◆ **EXERCISE PROMPT**
Print nothing but the lines below starting at the line that holds "subtotal: 870.10 -> 1101.07" and ending at the line that holds "total: 905.05 -> 1121.02", including both, each exactly as written.

◆ **DATA IN THIS EXERCISE**
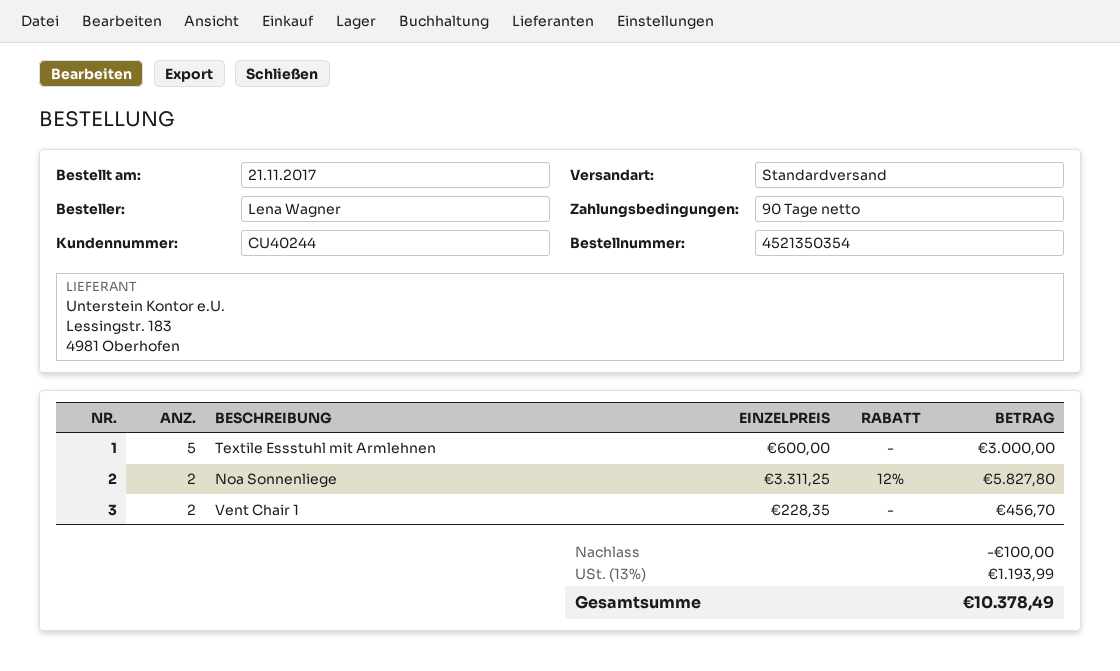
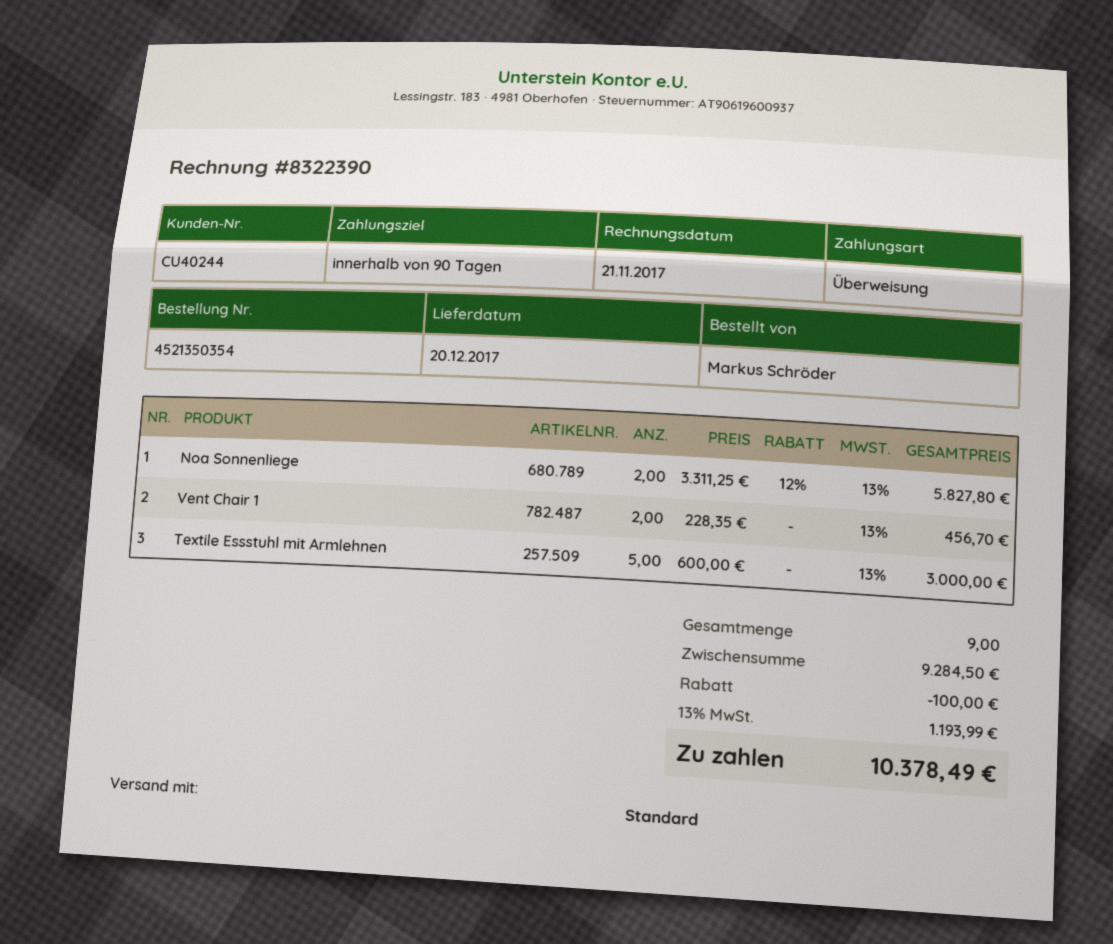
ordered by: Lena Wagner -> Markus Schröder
...
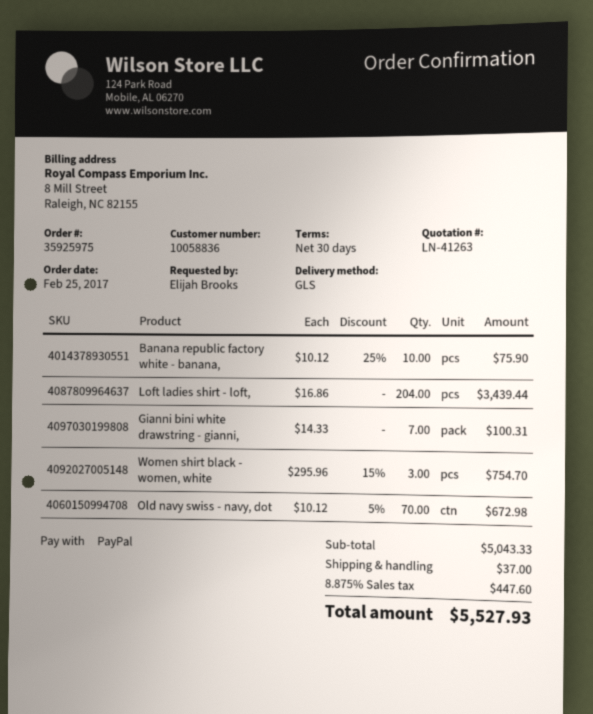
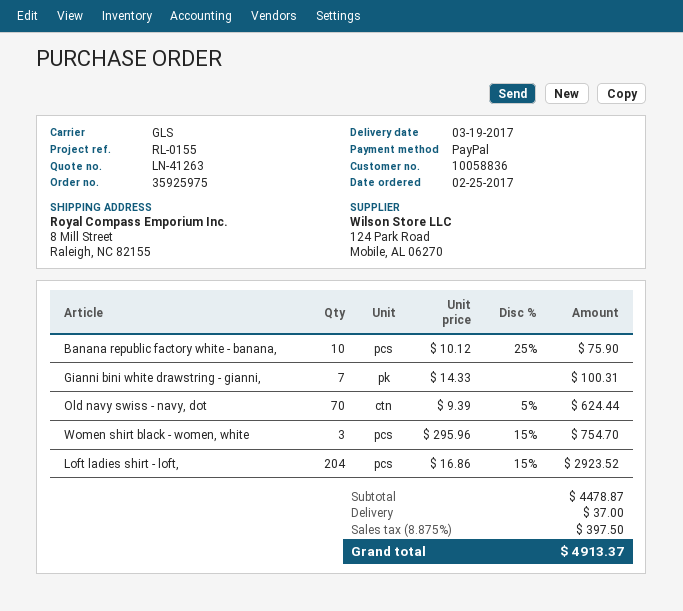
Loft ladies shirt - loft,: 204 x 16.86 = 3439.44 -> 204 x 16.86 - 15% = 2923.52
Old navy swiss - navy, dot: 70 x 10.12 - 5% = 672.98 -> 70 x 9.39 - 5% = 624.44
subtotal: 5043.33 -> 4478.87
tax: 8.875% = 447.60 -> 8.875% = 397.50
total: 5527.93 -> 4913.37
==
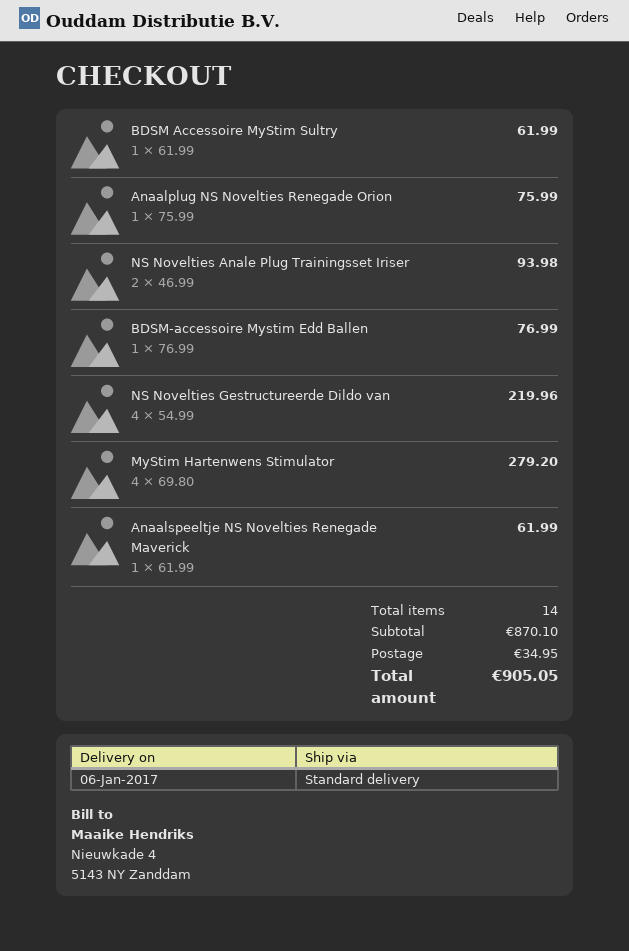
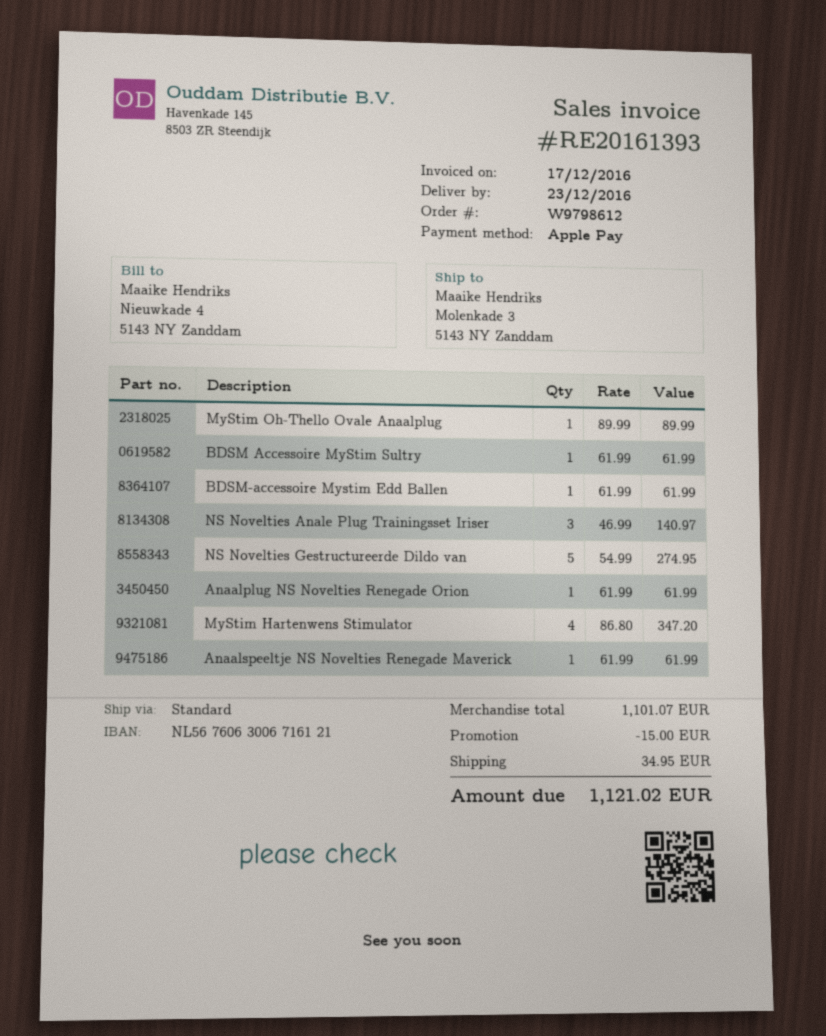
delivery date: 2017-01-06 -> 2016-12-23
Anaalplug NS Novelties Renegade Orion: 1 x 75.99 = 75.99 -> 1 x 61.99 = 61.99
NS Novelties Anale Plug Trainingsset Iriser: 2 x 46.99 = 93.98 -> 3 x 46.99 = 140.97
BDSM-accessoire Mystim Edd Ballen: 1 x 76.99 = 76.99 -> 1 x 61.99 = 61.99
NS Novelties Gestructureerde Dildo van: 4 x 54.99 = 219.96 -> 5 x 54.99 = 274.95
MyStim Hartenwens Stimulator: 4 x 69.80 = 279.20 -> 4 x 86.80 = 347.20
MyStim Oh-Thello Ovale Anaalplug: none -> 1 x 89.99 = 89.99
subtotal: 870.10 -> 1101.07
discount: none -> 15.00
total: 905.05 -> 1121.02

◆ **THE ANSWER**
subtotal: 870.10 -> 1101.07
discount: none -> 15.00
total: 905.05 -> 1121.02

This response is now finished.